Among the highlights of the action packed schedule was the annual poultry auction, which featured several birds that competed at the Royal selling for as much as $400 or $500, while most offerings sold for about $75 to $100.
The auction may have proved popular with visitors as well as chicken enthusiasts from around the country bidding in person and online, one Australorp proved very popular with the judges.
An Australorp exhibited by Damien Cooper of Ulladulla claimed Grand Champion Bird of the Show in what was an exciting competition.
Leading the charge in helping bring the poultry industry to showgoers was the Orpington Club of Australia, which was one of this year's feature breed.
"From a breed perspective, the opportunity to be the feature breed this year was amazing because our breed is about 150 years old and being featured during the 200th anniversary of the show is honestly just perfect timing," Orpington Club of Australia president Martin Doulton told The Land.
"This year we have probably got the highest amount of exhibitors we've had for decades, or possibly as many as we've had in 100 years.
"There's well over 100 birds exhibited this year with breeders coming from as far away as Victoria, Queensland and the ACT
"A lot of them have not showed here before but they have turned out to support the club, the breed and the Sydney Royal itself."
Mr Doulton said the show had allowed the club a chance to help city people better understand the agricultural sector as a whole.
"It's been fantastic in the sense that people who have come along that might not have seen a chicken before are getting to see it in a flesh," he said.
"For some people their only experience of handling chicken has been buying it at the supermarket, so when they get to see an Orpington, which can weigh seven or eight kilograms, it's an amazing experience for them.

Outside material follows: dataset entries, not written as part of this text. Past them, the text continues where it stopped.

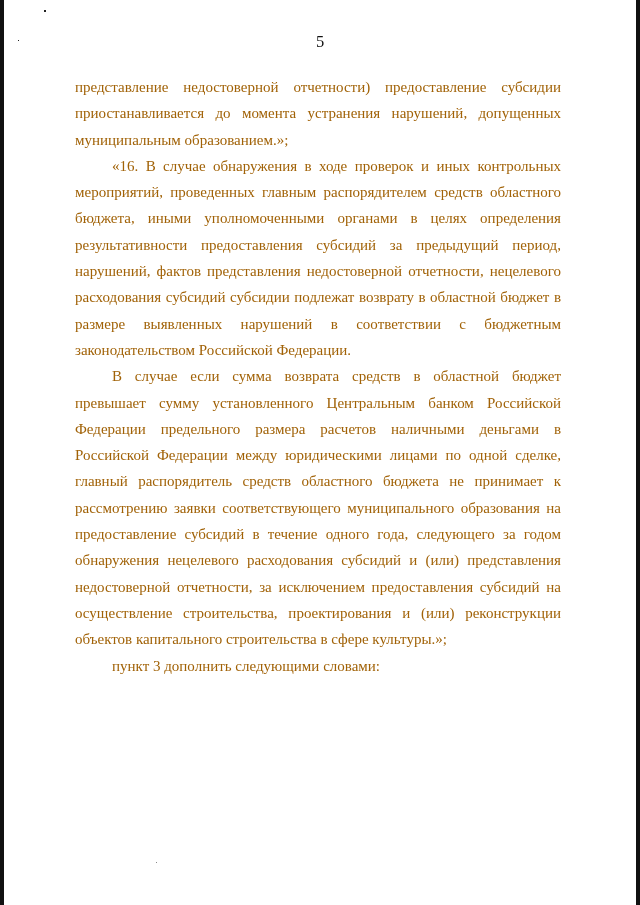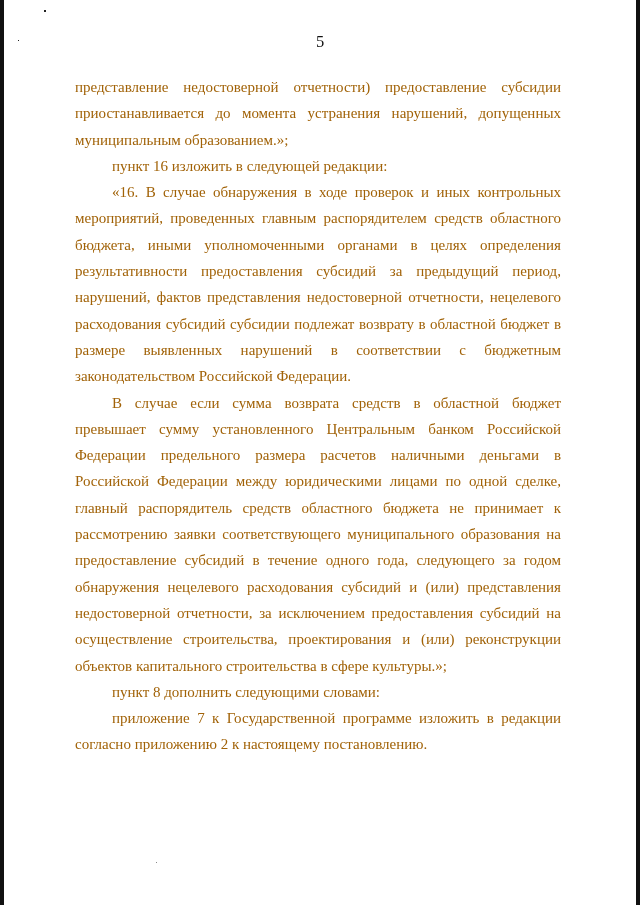--- a/index.html
+++ b/index.html
@@ -72,7 +72,6 @@
 
 <div class="body-text">
   <p class="para">представление недостоверной отчетности) предоставление субсидии приостанавливается до момента устранения нарушений, допущенных муниципальным образованием.»;</p>
-  <p class="para indent">пункт 16 изложить в следующей редакции:</p>
   <p class="para indent">«16. В случае обнаружения в ходе проверок и иных контрольных мероприятий, проведенных главным распорядителем средств областного бюджета, иными уполномоченными органами в целях определения результативности предоставления субсидий за предыдущий период, нарушений, фактов представления недостоверной отчетности, нецелевого расходования субсидий субсидии подлежат возврату в областной бюджет в размере выявленных нарушений в соответствии с бюджетным законодательством Российской Федерации.</p>
   <p class="para indent">В случае если сумма возврата средств в областной бюджет превышает сумму установленного Центральным банком Российской Федерации предельного размера расчетов наличными деньгами в Российской Федерации между юридическими лицами по одной сделке, главный распорядитель средств областного бюджета не принимает к рассмотрению заявки соответствующего муниципального образования на предоставление субсидий в течение одного года, следующего за годом обнаружения нецелевого расходования субсидий и (или) представления недостоверной отчетности, за исключением предоставления субсидий на осуществление строительства, проектирования и (или) реконструкции объектов капитального строительства в сфере культуры.»;</p>
   <p class="para indent">пункт 8 дополнить следующими словами:</p>

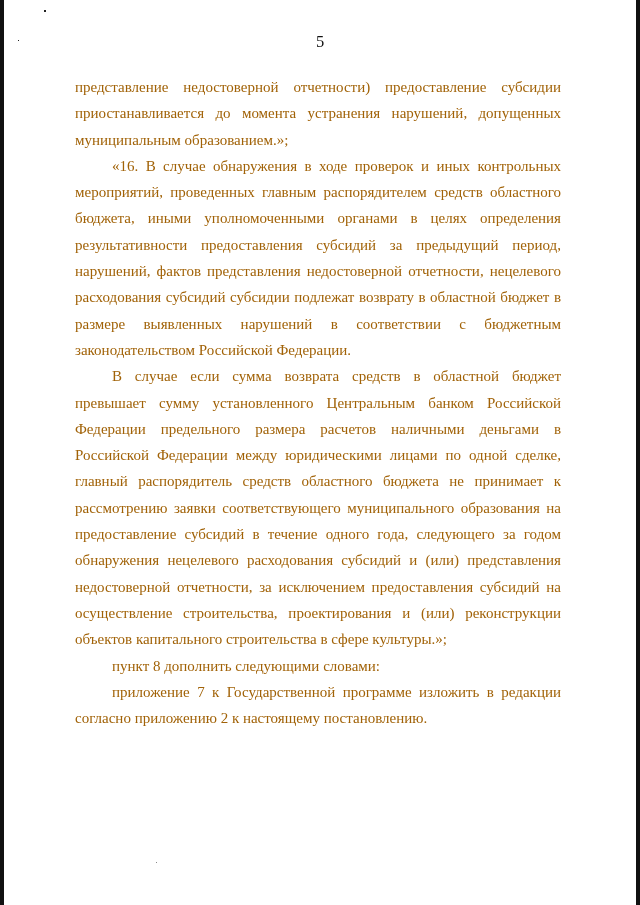--- a/index.html
+++ b/index.html
@@ -74,7 +74,7 @@
   <p class="para">представление недостоверной отчетности) предоставление субсидии приостанавливается до момента устранения нарушений, допущенных муниципальным образованием.»;</p>
   <p class="para indent">«16. В случае обнаружения в ходе проверок и иных контрольных мероприятий, проведенных главным распорядителем средств областного бюджета, иными уполномоченными органами в целях определения результативности предоставления субсидий за предыдущий период, нарушений, фактов представления недостоверной отчетности, нецелевого расходования субсидий субсидии подлежат возврату в областной бюджет в размере выявленных нарушений в соответствии с бюджетным законодательством Российской Федерации.</p>
   <p class="para indent">В случае если сумма возврата средств в областной бюджет превышает сумму установленного Центральным банком Российской Федерации предельного размера расчетов наличными деньгами в Российской Федерации между юридическими лицами по одной сделке, главный распорядитель средств областного бюджета не принимает к рассмотрению заявки соответствующего муниципального образования на предоставление субсидий в течение одного года, следующего за годом обнаружения нецелевого расходования субсидий и (или) представления недостоверной отчетности, за исключением предоставления субсидий на осуществление строительства, проектирования и (или) реконструкции объектов капитального строительства в сфере культуры.»;</p>
-  <p class="para indent">пункт 8 дополнить следующими словами:</p>
+  <p class="para indent">пункт 3 дополнить следующими словами:</p>
   <p class="para indent">приложение 7 к Государственной программе изложить в редакции согласно приложению 2 к настоящему постановлению.</p>
 </div>
 

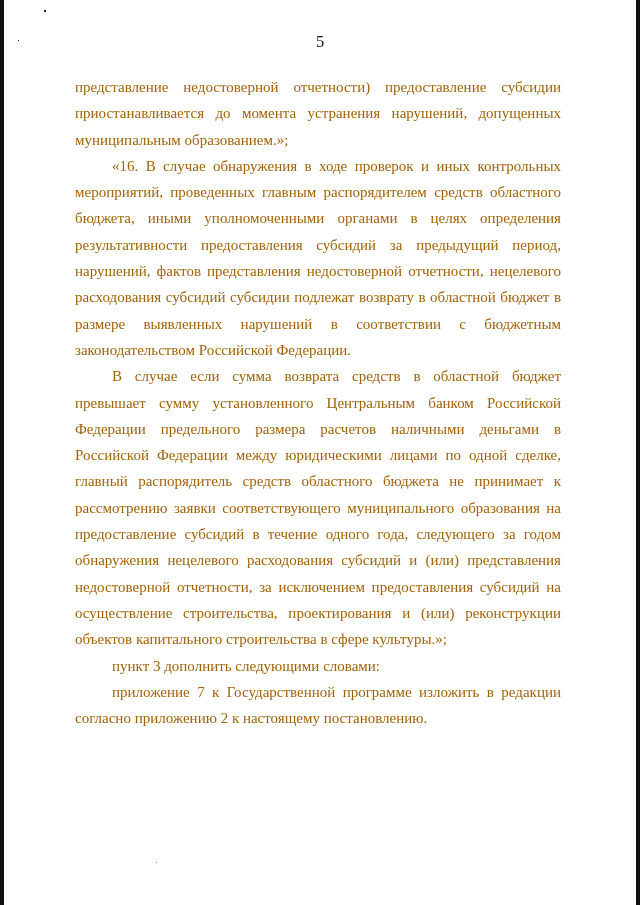--- a/index.html
+++ b/index.html
@@ -75,7 +75,6 @@
   <p class="para indent">«16. В случае обнаружения в ходе проверок и иных контрольных мероприятий, проведенных главным распорядителем средств областного бюджета, иными уполномоченными органами в целях определения результативности предоставления субсидий за предыдущий период, нарушений, фактов представления недостоверной отчетности, нецелевого расходования субсидий субсидии подлежат возврату в областной бюджет в размере выявленных нарушений в соответствии с бюджетным законодательством Российской Федерации.</p>
   <p class="para indent">В случае если сумма возврата средств в областной бюджет превышает сумму установленного Центральным банком Российской Федерации предельного размера расчетов наличными деньгами в Российской Федерации между юридическими лицами по одной сделке, главный распорядитель средств областного бюджета не принимает к рассмотрению заявки соответствующего муниципального образования на предоставление субсидий в течение одного года, следующего за годом обнаружения нецелевого расходования субсидий и (или) представления недостоверной отчетности, за исключением предоставления субсидий на осуществление строительства, проектирования и (или) реконструкции объектов капитального строительства в сфере культуры.»;</p>
   <p class="para indent">пункт 3 дополнить следующими словами:</p>
-  <p class="para indent">приложение 7 к Государственной программе изложить в редакции согласно приложению 2 к настоящему постановлению.</p>
 </div>
 
 </body></html>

"The biggest thing for me is the looks on the kids faces when they touch a feather for the first time, which is what we have been doing with the display team, to help bridge that divide between city and country people."
Mr Doulton said he was confident the Sydney Royal's poultry section would continue to grow in the future.
"I think it is becoming more and more popular every year and it's proving to be a real highlight of the show," he said.
"It's a real privilege to be a feature breed during an anniversary year like this and I'm sure we will have another strong showing next year."